Extract Invoice Data from PDFs and Images
Accounts payable teams process invoices that arrive in every format: scanned PDFs, email attachments, photos of paper invoices. Extracting vendor names, amounts, dates, and line items manually is slow and error-prone. LM-Kit.NET's TextExtraction class with a JSON schema pulls structured invoice data from any document format. This tutorial builds an invoice extractor that handles PDFs, images, and batch processing.
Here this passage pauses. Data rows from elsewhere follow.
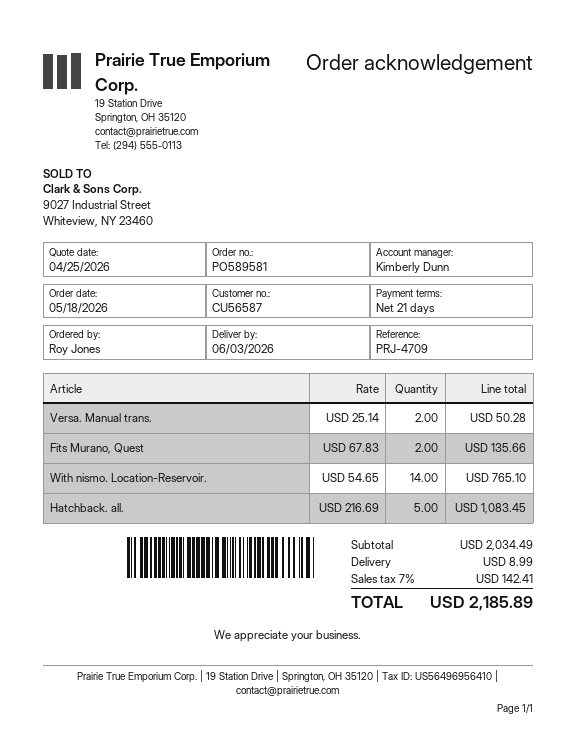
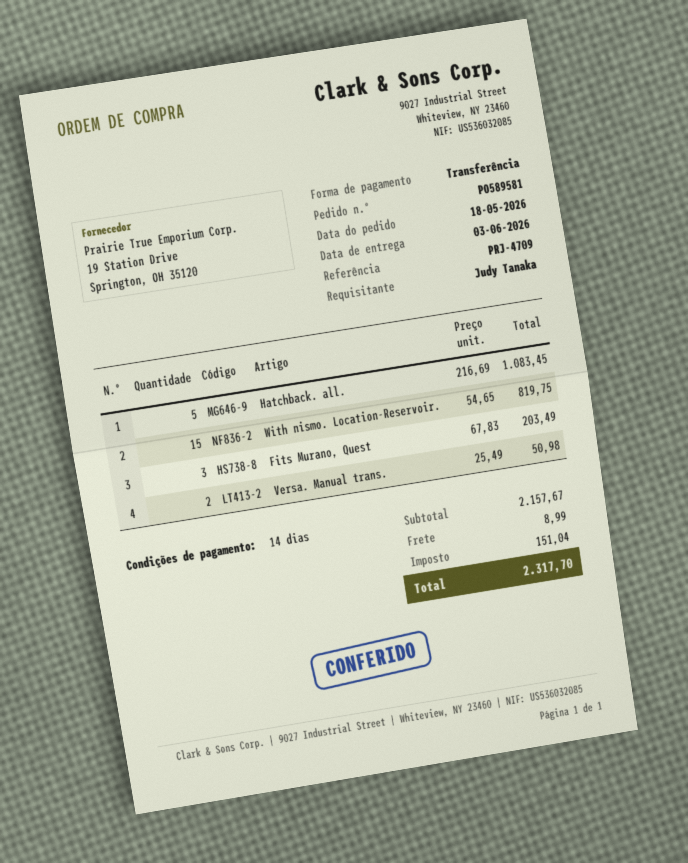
payment terms: 21 days -> 14 days
ordered by: Roy Jones -> Judy Tanaka
Versa. Manual trans.: 2 x 25.14 = 50.28 -> 2 x 25.49 = 50.98
Fits Murano, Quest: 2 x 67.83 = 135.66 -> 3 x 67.83 = 203.49
With nismo. Location-Reservoir.: 14 x 54.65 = 765.10 -> 15 x 54.65 = 819.75
subtotal: 2034.49 -> 2157.67
tax: 142.41 -> 151.04
total: 2185.89 -> 2317.70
Why Local Invoice Extraction Matters
Two enterprise problems that on-device extraction solves:
- Financial documents stay private. Invoices contain bank details, payment terms, and vendor relationships. Processing them through a cloud extraction API means a third party sees your financial data. Local extraction keeps every invoice on your infrastructure.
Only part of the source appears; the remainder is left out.